Among the lines below, the one containing "color: #404040 ->" opens the range and the one containing "color: #1d4ed8 ->" closes it. Print that range exactly, without the pictures.
::: DATA
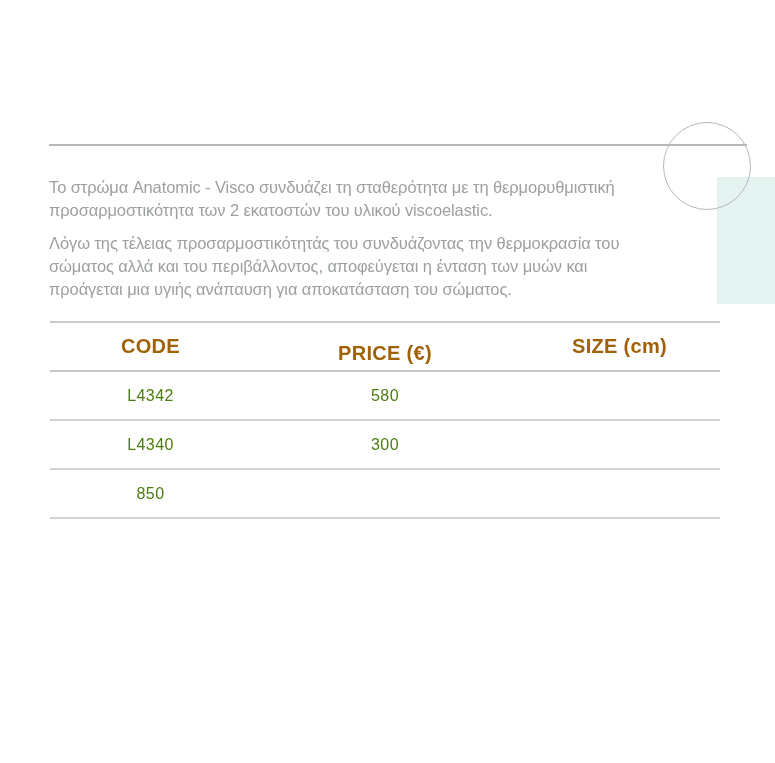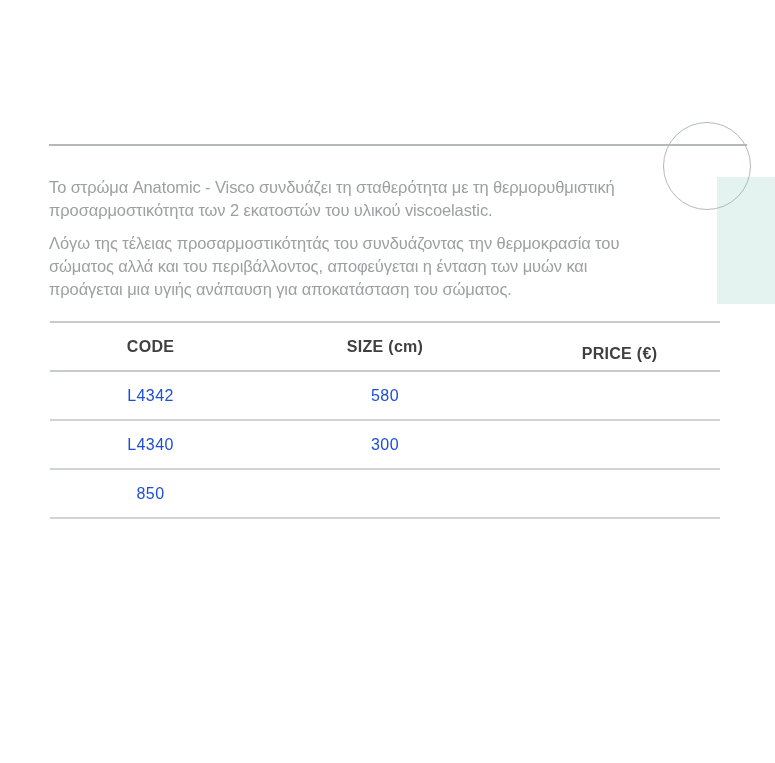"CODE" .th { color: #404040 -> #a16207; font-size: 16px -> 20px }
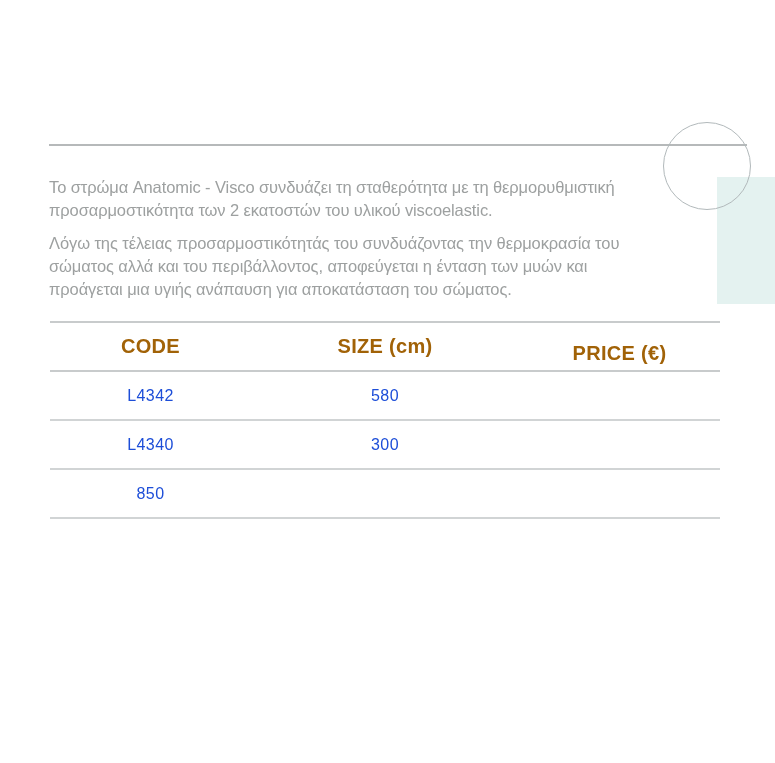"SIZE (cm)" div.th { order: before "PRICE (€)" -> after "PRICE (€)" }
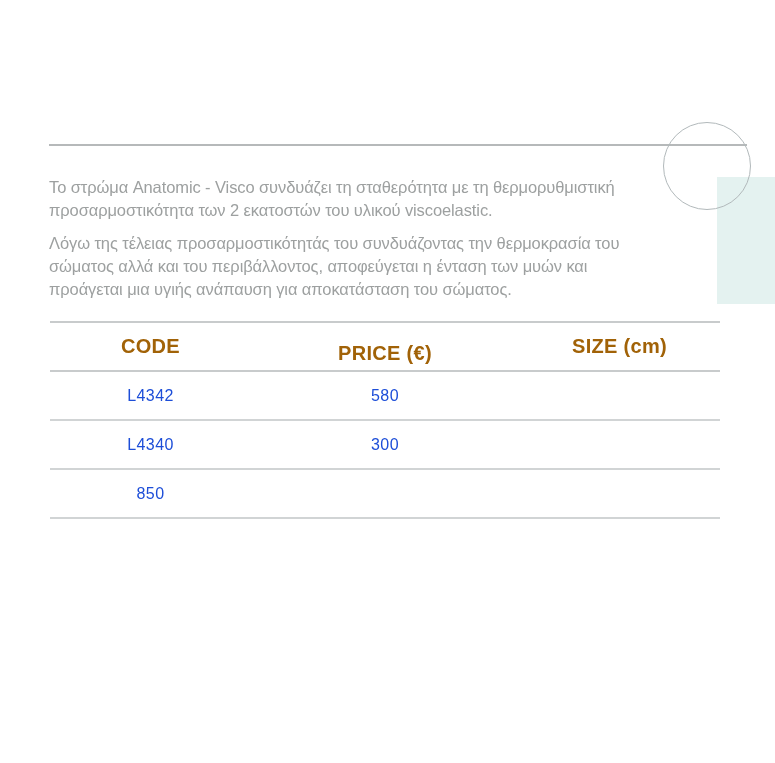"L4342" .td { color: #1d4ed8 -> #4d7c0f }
::::::
::: DATA
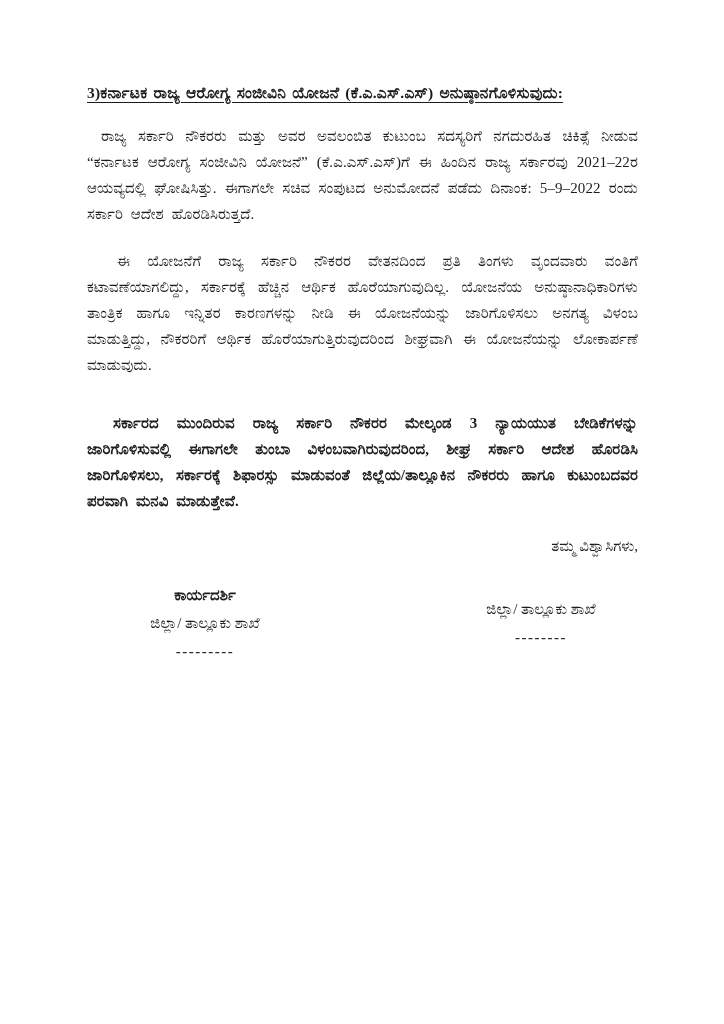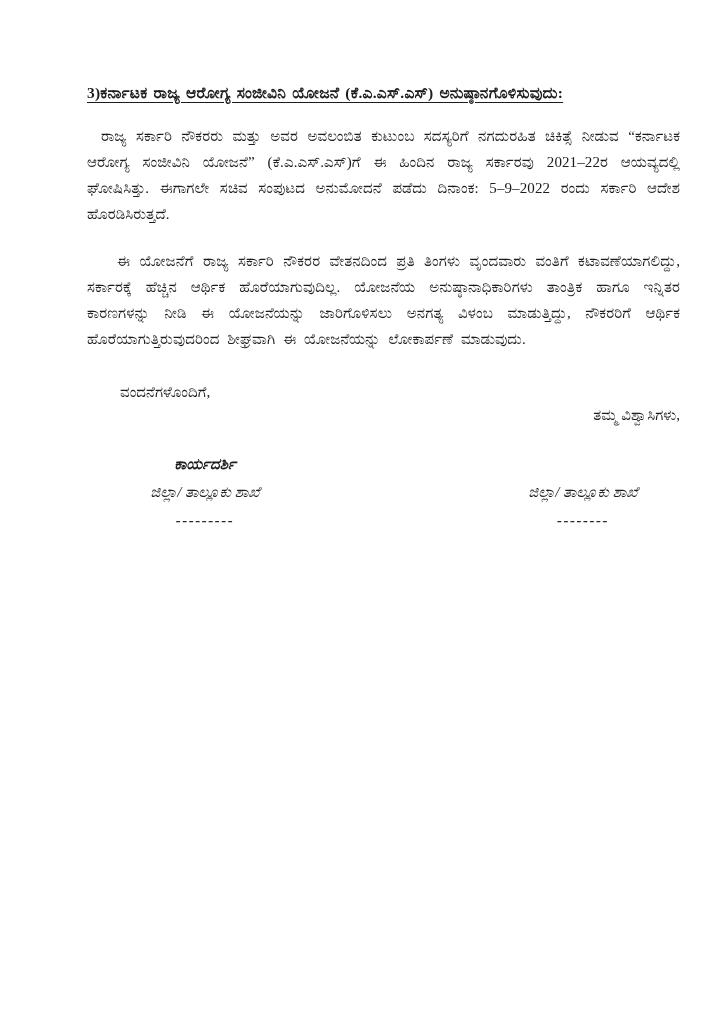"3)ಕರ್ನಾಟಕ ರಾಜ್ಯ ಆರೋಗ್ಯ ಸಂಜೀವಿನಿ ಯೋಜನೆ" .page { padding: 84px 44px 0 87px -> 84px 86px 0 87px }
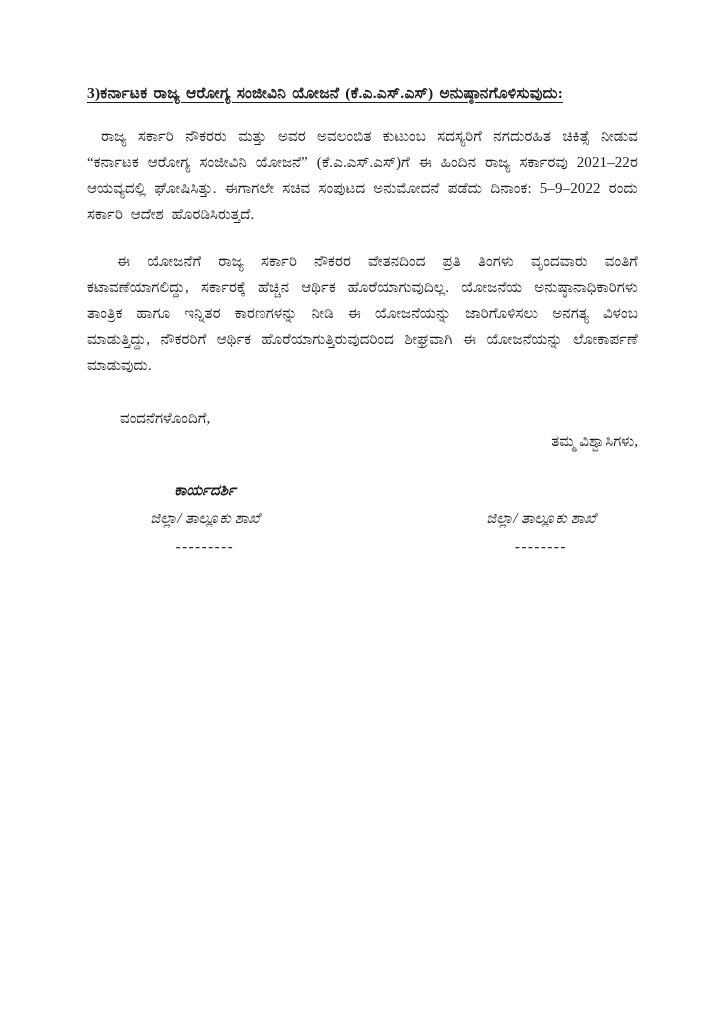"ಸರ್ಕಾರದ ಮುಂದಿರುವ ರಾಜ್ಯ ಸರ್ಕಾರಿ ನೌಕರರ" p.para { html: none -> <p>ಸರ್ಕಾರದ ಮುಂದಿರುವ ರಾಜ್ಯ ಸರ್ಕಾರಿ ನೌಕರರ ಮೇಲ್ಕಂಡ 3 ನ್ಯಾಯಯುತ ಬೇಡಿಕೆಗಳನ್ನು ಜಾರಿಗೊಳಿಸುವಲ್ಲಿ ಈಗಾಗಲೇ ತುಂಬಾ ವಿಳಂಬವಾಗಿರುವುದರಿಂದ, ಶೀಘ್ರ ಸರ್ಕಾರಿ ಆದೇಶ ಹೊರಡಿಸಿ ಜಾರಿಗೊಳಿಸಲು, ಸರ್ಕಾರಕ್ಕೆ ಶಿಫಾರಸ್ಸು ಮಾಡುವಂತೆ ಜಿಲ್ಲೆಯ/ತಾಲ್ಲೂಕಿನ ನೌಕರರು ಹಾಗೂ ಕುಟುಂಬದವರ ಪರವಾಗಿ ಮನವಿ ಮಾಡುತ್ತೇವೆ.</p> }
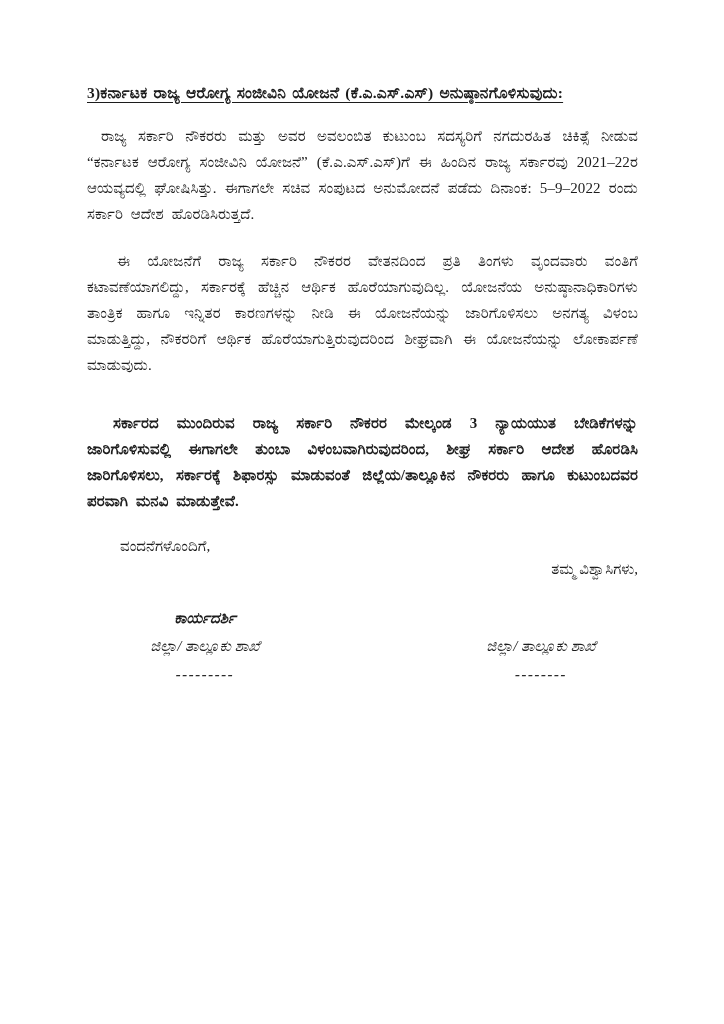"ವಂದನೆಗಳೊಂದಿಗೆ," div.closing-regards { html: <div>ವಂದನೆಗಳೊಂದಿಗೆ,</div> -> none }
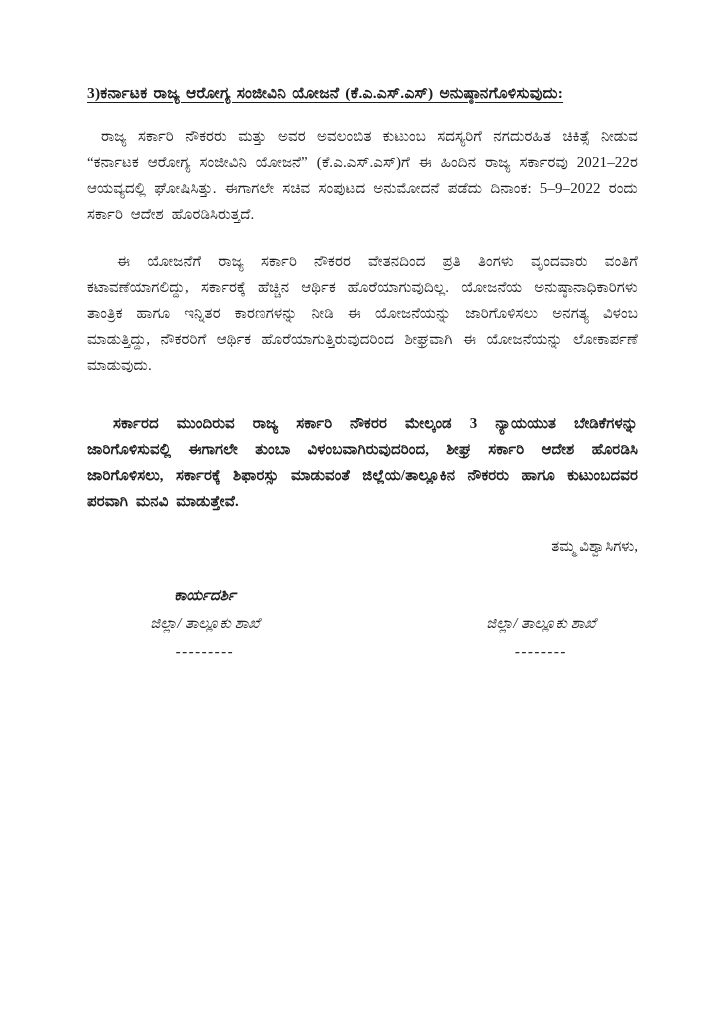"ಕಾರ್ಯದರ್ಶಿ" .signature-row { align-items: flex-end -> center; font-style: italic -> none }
::::::
::: DATA
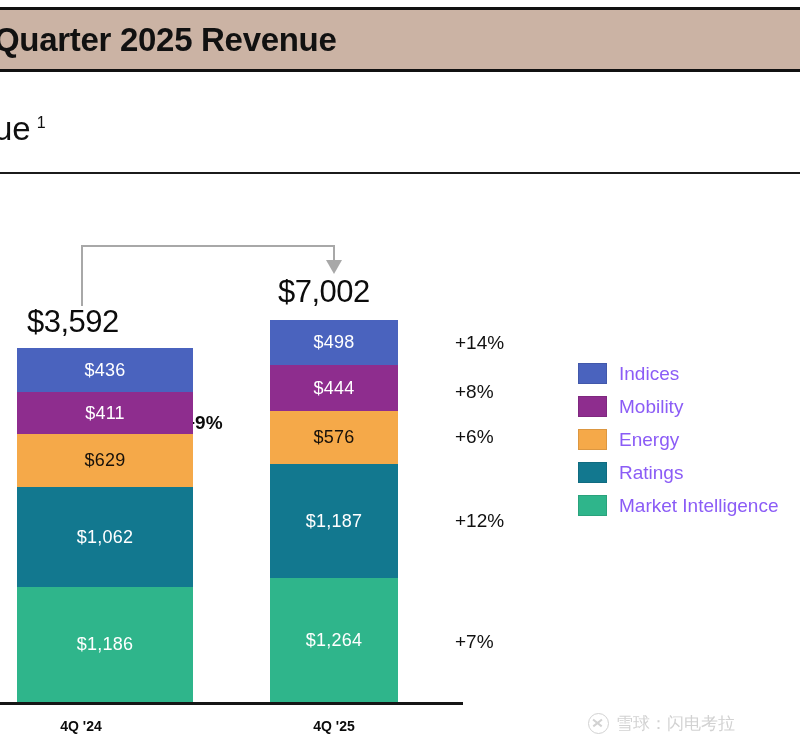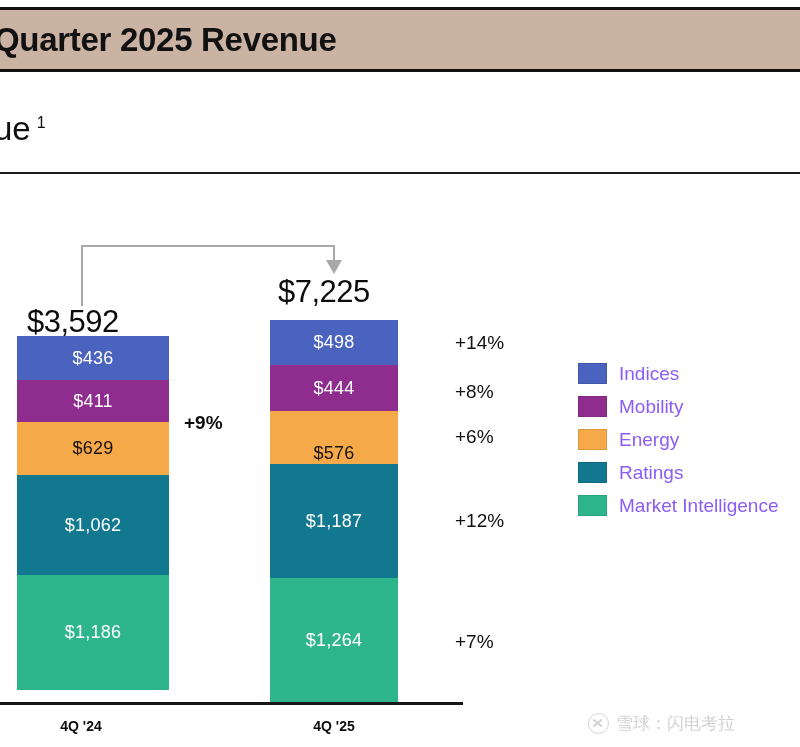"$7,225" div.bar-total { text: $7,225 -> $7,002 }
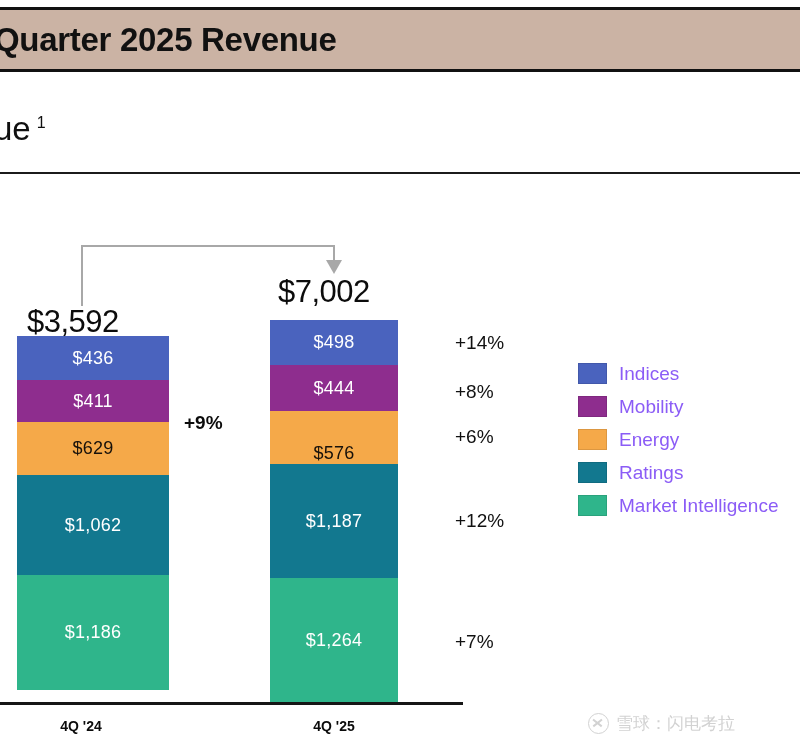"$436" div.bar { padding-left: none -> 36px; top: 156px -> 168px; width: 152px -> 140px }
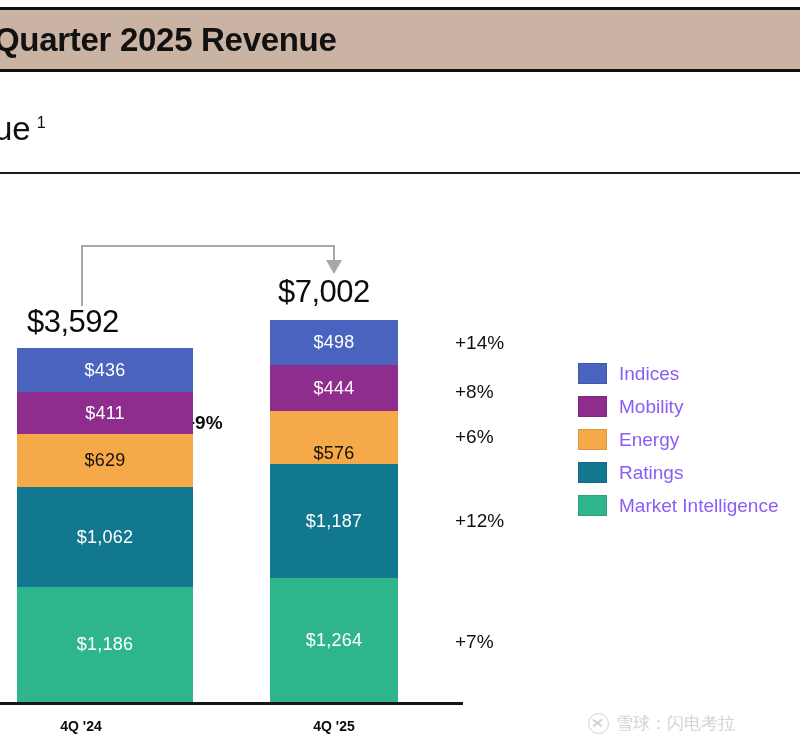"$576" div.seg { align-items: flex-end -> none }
::::::
* RESPONSE TO THIS TASK *
"CODE" .th { color: #404040 -> #a16207; font-size: 16px -> 20px }
"SIZE (cm)" div.th { order: before "PRICE (€)" -> after "PRICE (€)" }
"L4342" .td { color: #1d4ed8 -> #4d7c0f }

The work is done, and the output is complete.